Hybrid (One day a week in the office)
This is a security architecture role focused primarily on scoping project cybersecurity requirements and applying cybersecurity protection techniques to project designs.
The role demands specialist information security knowledge, good knowledge of the Azure cybersecurity product range and the ability to think, communicate and write at various levels of abstraction.
(NB: Security operations such as incident detection, response or recovery do not play a major part in this role).
- Works closely with enterprise architects, enterprise security strategy and other functional area architects to scope security requirements and to define appropriate security controls to be designed into IT systems and platforms: commensurate with identified risks, corporate objectives and regulatory requirements.
- Serves as a security expert in application development, database design, network and/or platform implementations, advising project teams on how to comply with enterprise security strategy, IT security policies, industry regulations, and best practices. The role may also include detailed design of controls.
- Communicates residual security vulnerabilities and possible mitigations to the security officer (who is responsible for formal risk assessment and security acceptance into live operation).

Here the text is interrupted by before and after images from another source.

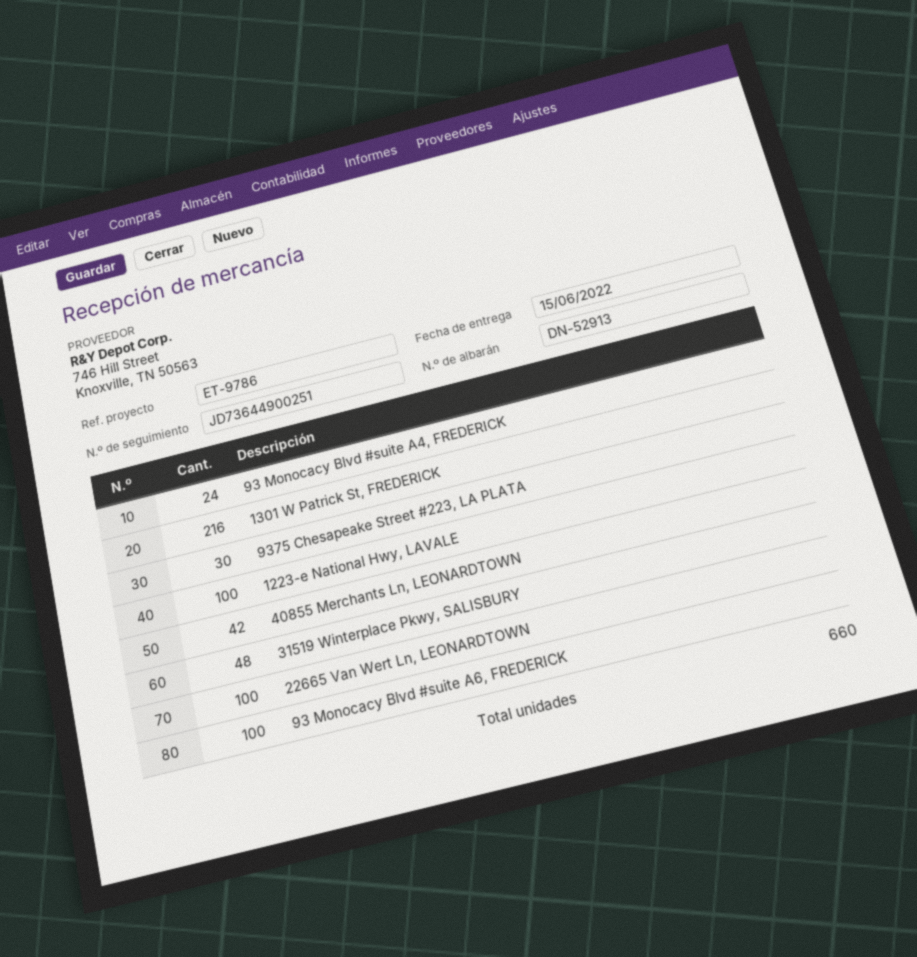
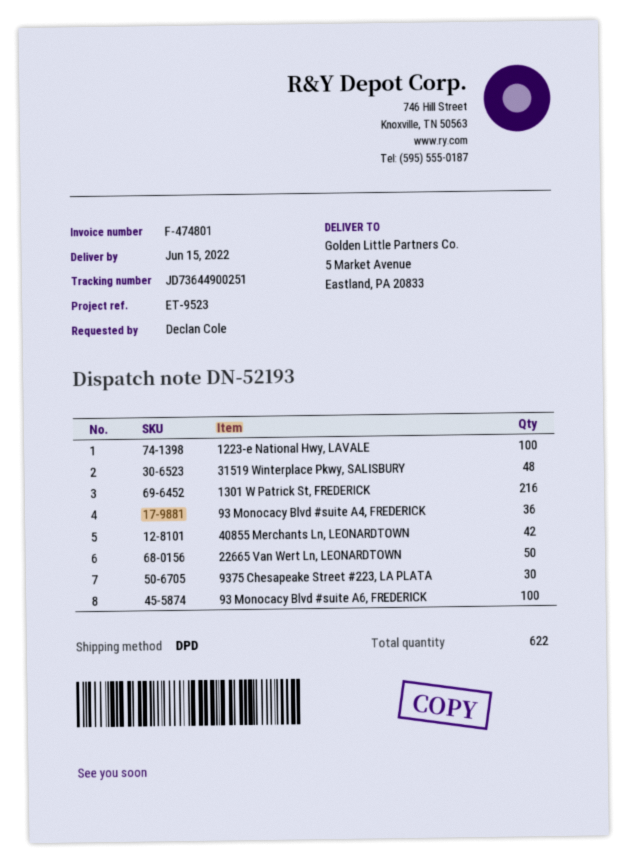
delivery note number: DN-52913 -> DN-52193
reference: ET-9786 -> ET-9523
93 Monocacy Blvd #suite A4, FREDERICK: 24 -> 36
22665 Van Wert Ln, LEONARDTOWN: 100 -> 50
total quantity: 660 -> 622

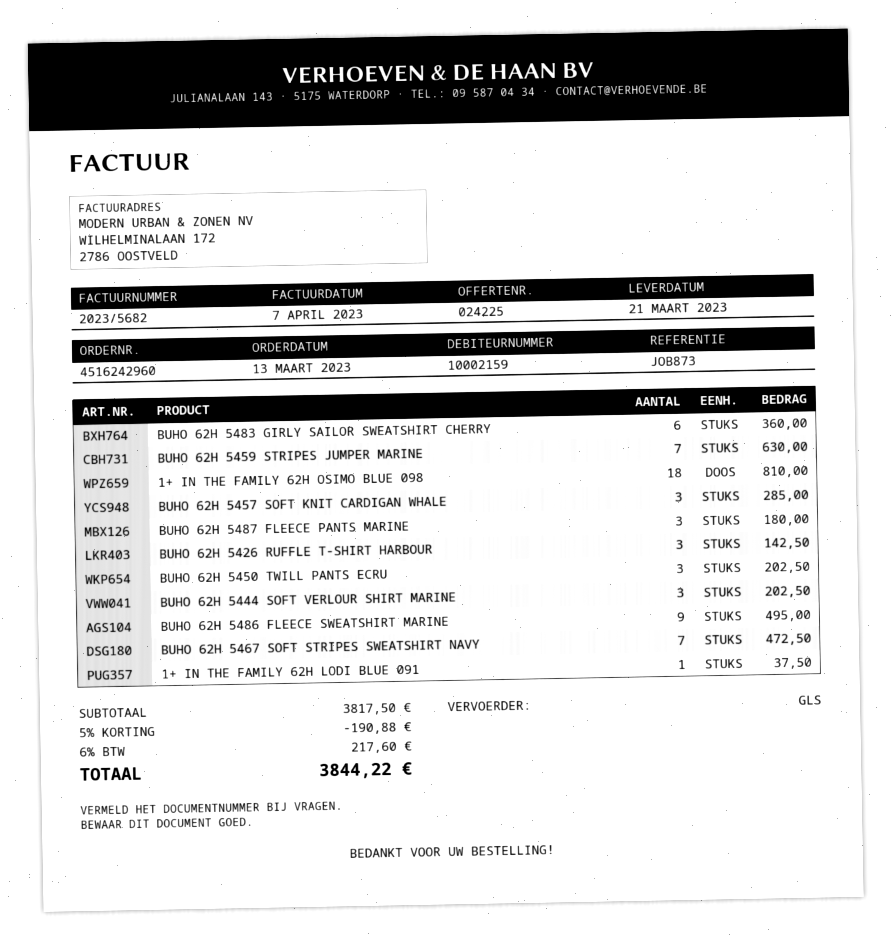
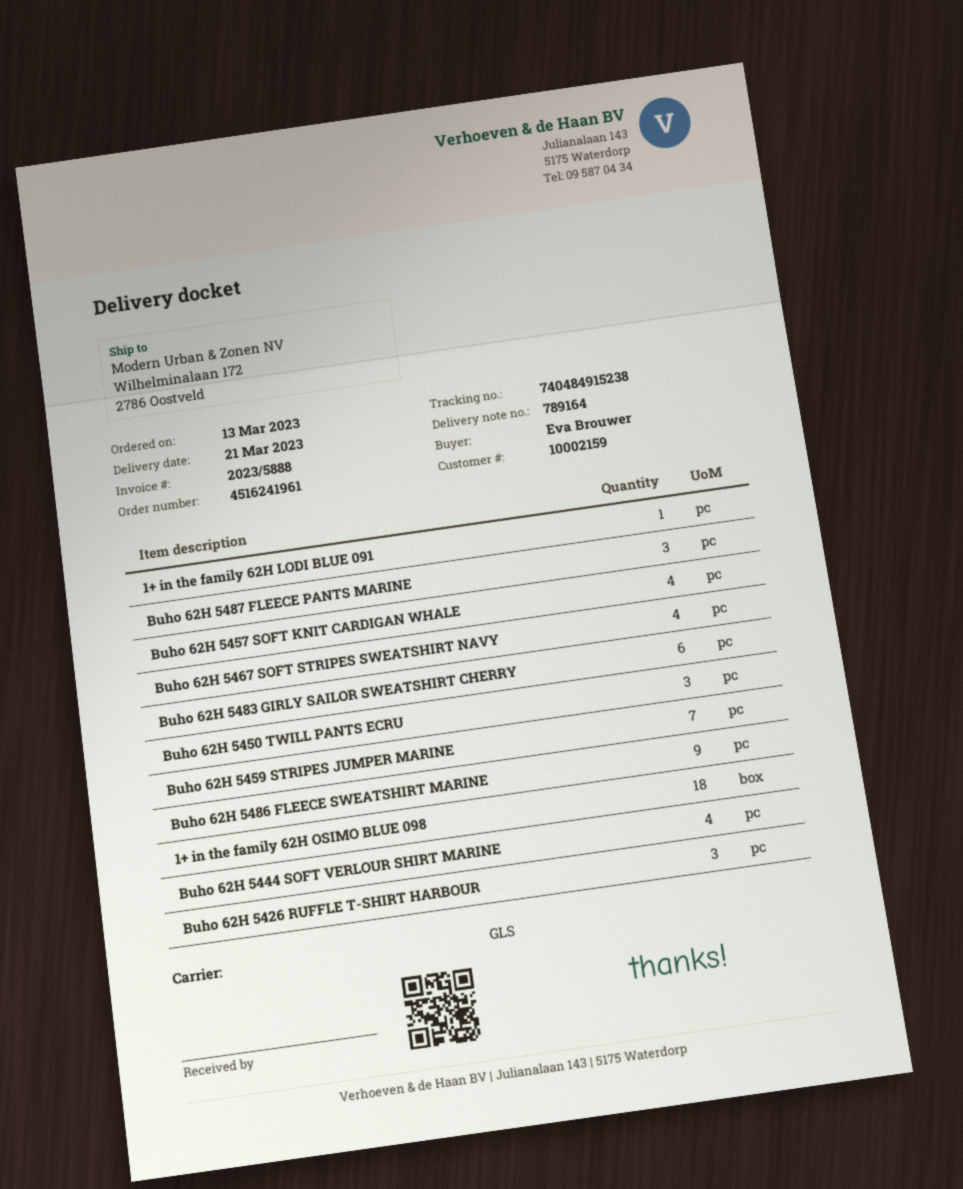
order number: 4516242960 -> 4516241961
invoice number: 2023/5682 -> 2023/5888
BUHO 62H 5457 SOFT KNIT CARDIGAN WHALE: 3 -> 4
BUHO 62H 5444 SOFT VERLOUR SHIRT MARINE: 3 -> 4
BUHO 62H 5467 SOFT STRIPES SWEATSHIRT NAVY: 7 -> 4

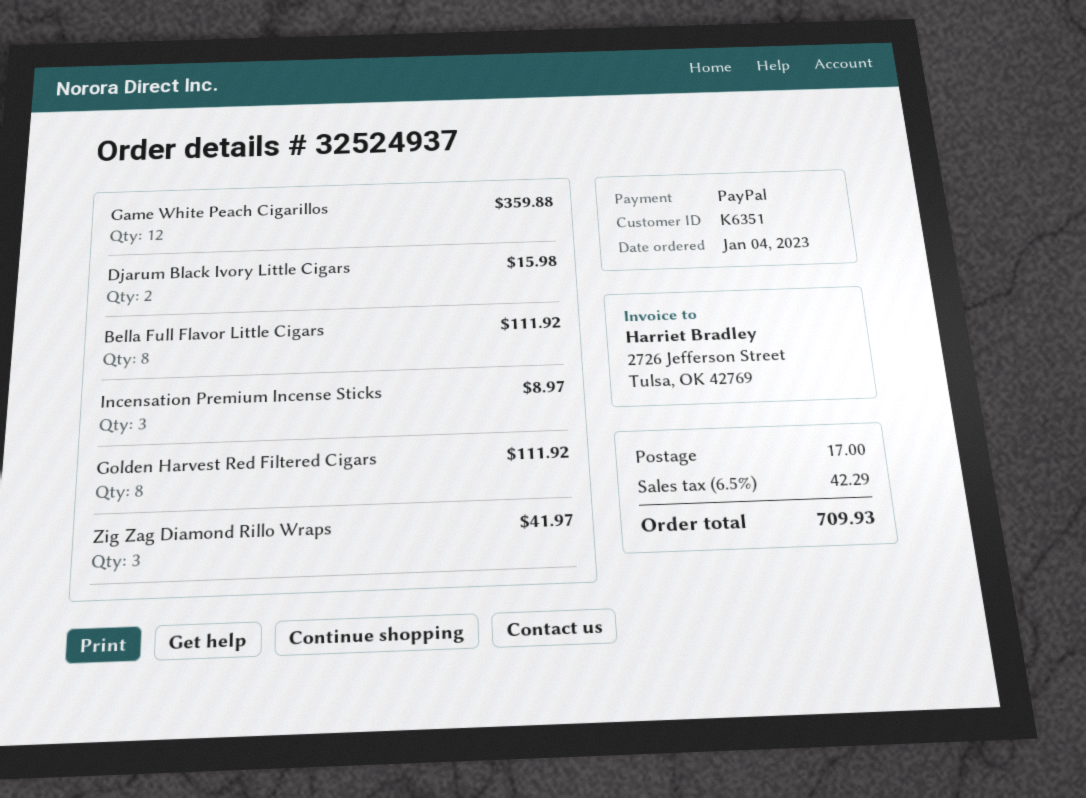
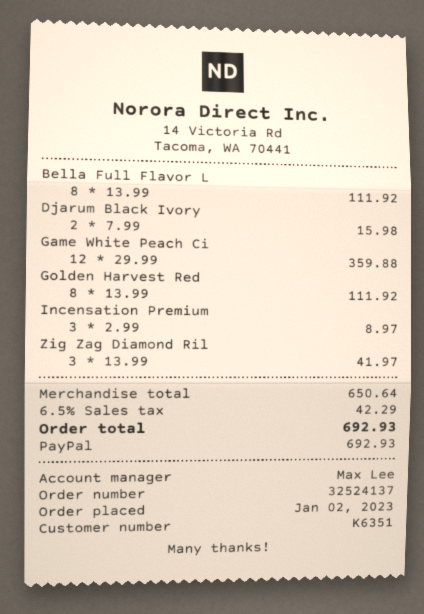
order number: 32524937 -> 32524137
order date: 2023-01-04 -> 2023-01-02
shipping: 17.00 -> none
total: 709.93 -> 692.93

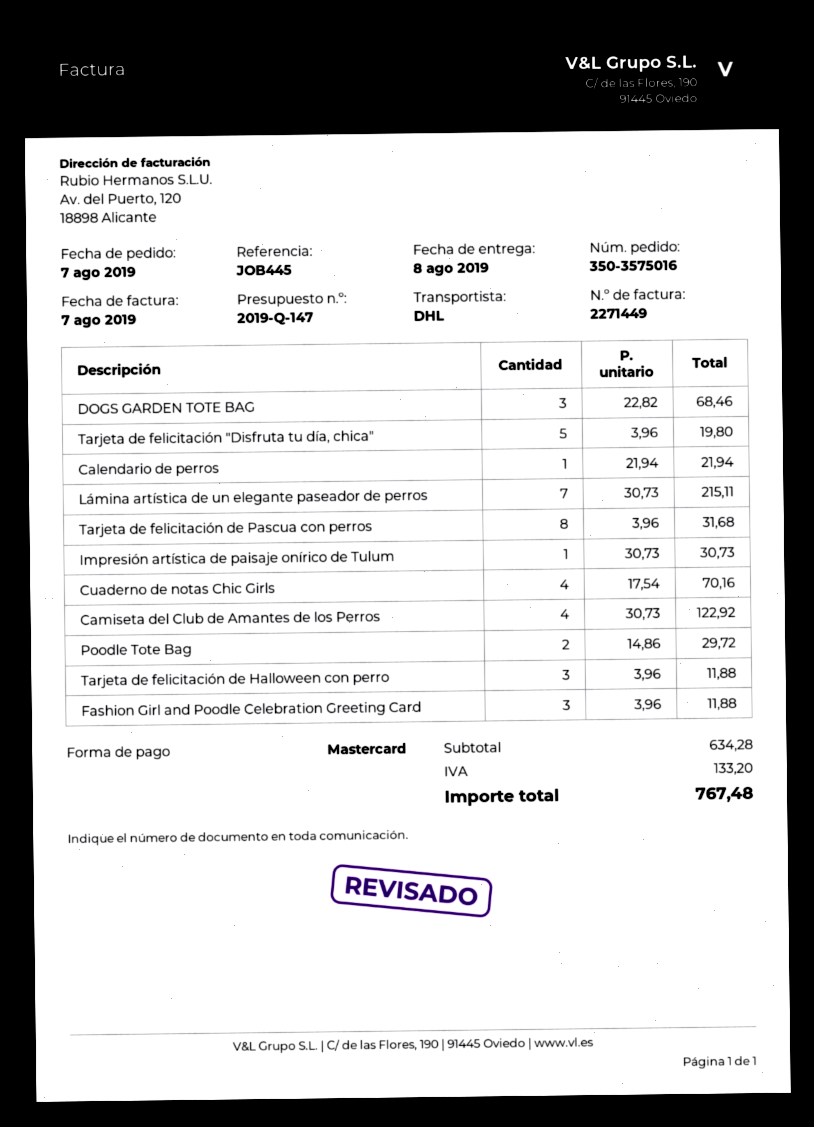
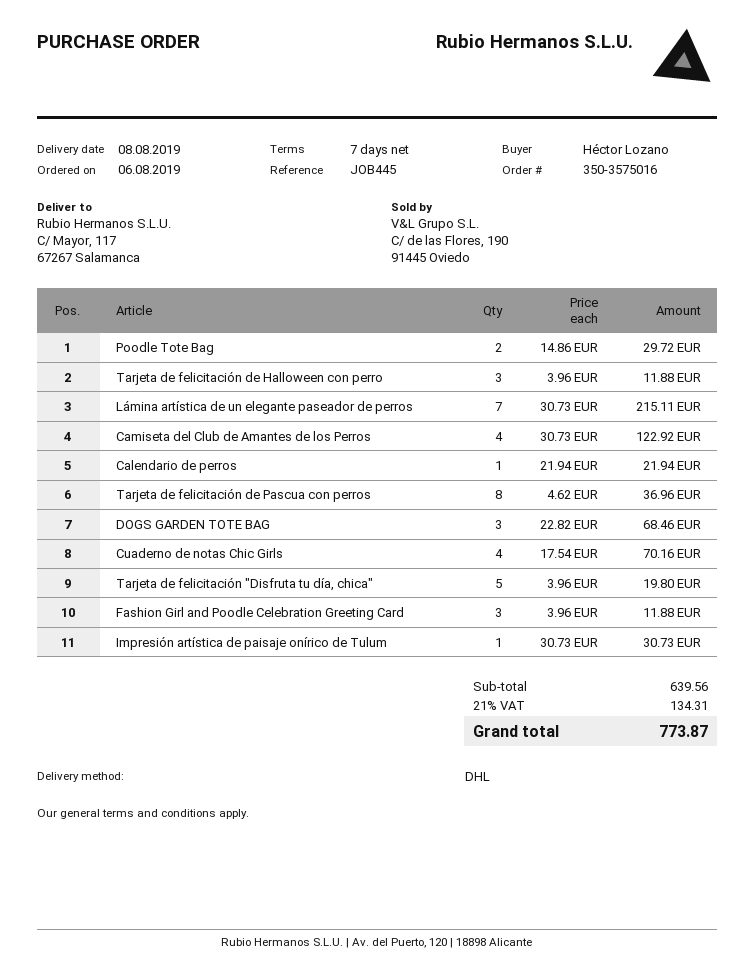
order date: 2019-08-07 -> 2019-08-06
Tarjeta de felicitación de Pascua con perros: 8 x 3.96 = 31.68 -> 8 x 4.62 = 36.96
subtotal: 634.28 -> 639.56
tax: 133.20 -> 134.31
total: 767.48 -> 773.87

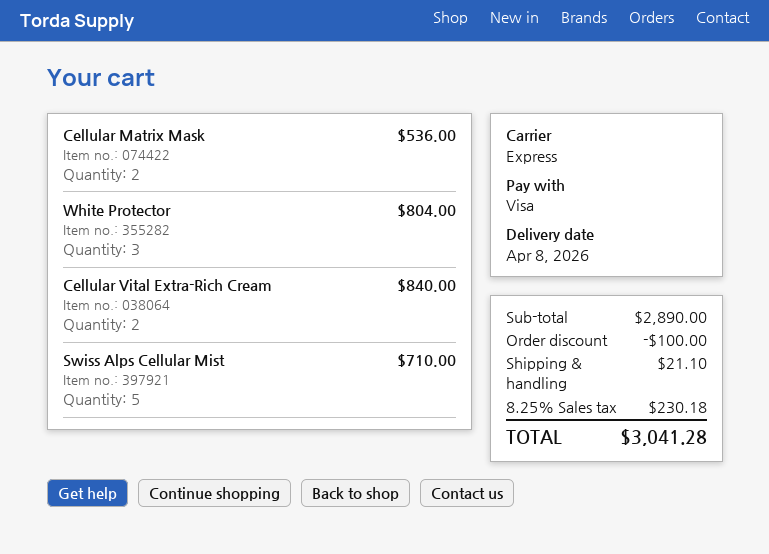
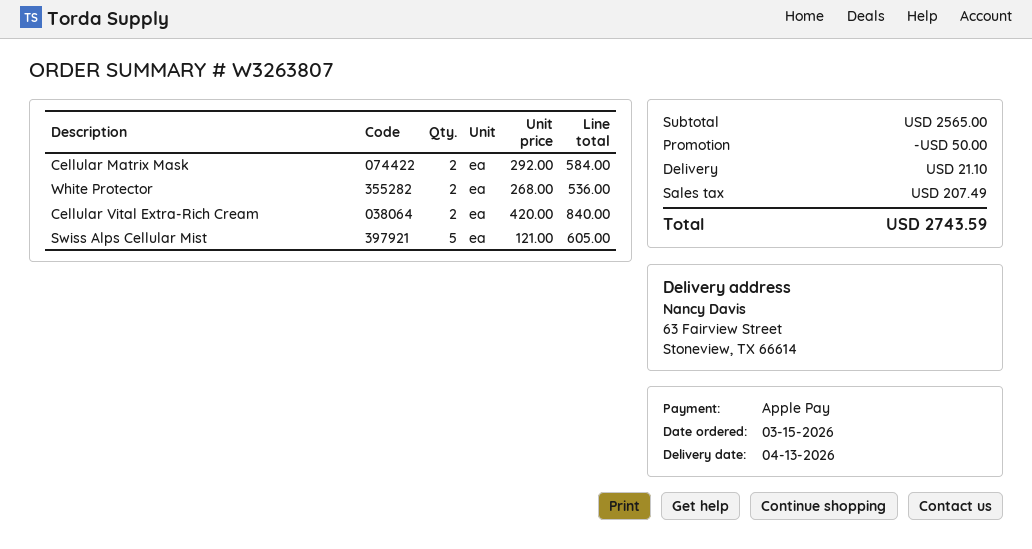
delivery date: 2026-04-08 -> 2026-04-13
payment method: Visa -> Apple Pay
Cellular Matrix Mask: 2 for 536.00 -> 2 for 584.00
White Protector: 3 for 804.00 -> 2 for 536.00
Swiss Alps Cellular Mist: 5 for 710.00 -> 5 for 605.00
subtotal: 2890.00 -> 2565.00
discount: 100.00 -> 50.00
tax: 230.18 -> 207.49
total: 3041.28 -> 2743.59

A bachelor's or master's degree in computer science, information systems or other related field; or equivalent work experience.
The candidate is likely to have several years of combined IT and security work experience, with a broad exposure to infrastructure/network and multiplatform environments including cloud (especially Azure).
Functional and Technical Skills
- In-depth knowledge and understanding of information security concepts, principles and associated protocols.
- Expert knowledge of security issues, implications and protection techniques across a wide variety of cloud and computer platforms. This includes technical areas such as: network segmentation; identity management and access control; and cryptography and its applications as well as designing for manageability.
- Ability to analyse and contribute to high level architectures and derive security controls commensurate with enterprise security needs.
- Experience using common information security management frameworks - especially National Institute of Standards and Technology (NIST) frameworks.
- Familiarity with relevant legal and regulatory requirements, such as the UK Data Protection Act 2018.
- Highly desirable to have specific knowledge of the Azure cybersecurity product range, especially related to application transformation & packaging.
- Ability to work within both waterfall and agile implementation frameworks.
- Formal training and experience in a relevant architecture method (for example: TOGAF) is preferred.
- Appropriate professional security certifications (such as CISSP or SABSA) are helpful.
Communication and Personal Attributes
- Strong conceptual thinking and communication skills - the ability to conceptualise complex business and technical requirements into comprehensible models and templates.
- Ability to work well under minimal supervision.
- Team-oriented interpersonal skills, with the ability to interface effectively with a broad range of people and roles, including vendors and IT and business personnel.
- Demonstrable written and verbal communication skills.
- Strong influencing abilities, with the capability to guide business, project and information security team members.
- A strong customer/client focus, with the ability to manage expectations appropriately, provide a superior customer/client experience and build long-term relationships.
ersg are an equal opportunities employer; we are committed to promoting equality of opportunity for all job applicants. We do not discriminate against applicants on the basis of age, sex, race, disability, pregnancy, marital status, sexual orientation, gender reassignment or religious background; all decisions are based on merit.